Would you retype every entry that follows without altering a word?

#### Provided data ####

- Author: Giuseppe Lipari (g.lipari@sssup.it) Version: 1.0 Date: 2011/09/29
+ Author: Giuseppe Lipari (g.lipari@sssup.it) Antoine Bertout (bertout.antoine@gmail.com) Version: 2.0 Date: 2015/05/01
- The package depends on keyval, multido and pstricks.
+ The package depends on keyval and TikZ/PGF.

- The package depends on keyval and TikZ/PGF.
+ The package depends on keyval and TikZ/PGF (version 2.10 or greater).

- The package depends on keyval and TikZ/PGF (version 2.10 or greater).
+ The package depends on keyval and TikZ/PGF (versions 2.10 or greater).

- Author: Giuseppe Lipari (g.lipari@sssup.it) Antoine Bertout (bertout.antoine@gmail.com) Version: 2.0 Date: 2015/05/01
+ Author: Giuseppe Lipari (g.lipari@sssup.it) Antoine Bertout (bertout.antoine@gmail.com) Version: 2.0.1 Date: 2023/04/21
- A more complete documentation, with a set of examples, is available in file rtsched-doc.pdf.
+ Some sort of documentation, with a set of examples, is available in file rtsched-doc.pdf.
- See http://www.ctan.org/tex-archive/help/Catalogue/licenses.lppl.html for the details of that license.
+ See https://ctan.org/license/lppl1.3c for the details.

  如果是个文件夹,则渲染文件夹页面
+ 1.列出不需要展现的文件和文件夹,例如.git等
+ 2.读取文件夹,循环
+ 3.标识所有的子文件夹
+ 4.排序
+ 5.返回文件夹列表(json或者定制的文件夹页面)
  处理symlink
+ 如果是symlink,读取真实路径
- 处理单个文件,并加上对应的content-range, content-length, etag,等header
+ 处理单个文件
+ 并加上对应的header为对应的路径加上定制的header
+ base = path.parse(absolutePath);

####

*Exercise result*
- Author: Giuseppe Lipari (g.lipari@sssup.it) Version: 1.0 Date: 2011/09/29
+ Author: Giuseppe Lipari (g.lipari@sssup.it) Antoine Bertout (bertout.antoine@gmail.com) Version: 2.0 Date: 2015/05/01
- The package depends on keyval, multido and pstricks.
+ The package depends on keyval and TikZ/PGF.

- The package depends on keyval and TikZ/PGF.
+ The package depends on keyval and TikZ/PGF (version 2.10 or greater).

- The package depends on keyval and TikZ/PGF (version 2.10 or greater).
+ The package depends on keyval and TikZ/PGF (versions 2.10 or greater).

- Author: Giuseppe Lipari (g.lipari@sssup.it) Antoine Bertout (bertout.antoine@gmail.com) Version: 2.0 Date: 2015/05/01
+ Author: Giuseppe Lipari (g.lipari@sssup.it) Antoine Bertout (bertout.antoine@gmail.com) Version: 2.0.1 Date: 2023/04/21
- A more complete documentation, with a set of examples, is available in file rtsched-doc.pdf.
+ Some sort of documentation, with a set of examples, is available in file rtsched-doc.pdf.
- See http://www.ctan.org/tex-archive/help/Catalogue/licenses.lppl.html for the details of that license.
+ See https://ctan.org/license/lppl1.3c for the details.

  如果是个文件夹,则渲染文件夹页面
+ 1.列出不需要展现的文件和文件夹,例如.git等
+ 2.读取文件夹,循环
+ 3.标识所有的子文件夹
+ 4.排序
+ 5.返回文件夹列表(json或者定制的文件夹页面)
  处理symlink
+ 如果是symlink,读取真实路径
- 处理单个文件,并加上对应的content-range, content-length, etag,等header
+ 处理单个文件
+ 并加上对应的header为对应的路径加上定制的header
+ base = path.parse(absolutePath);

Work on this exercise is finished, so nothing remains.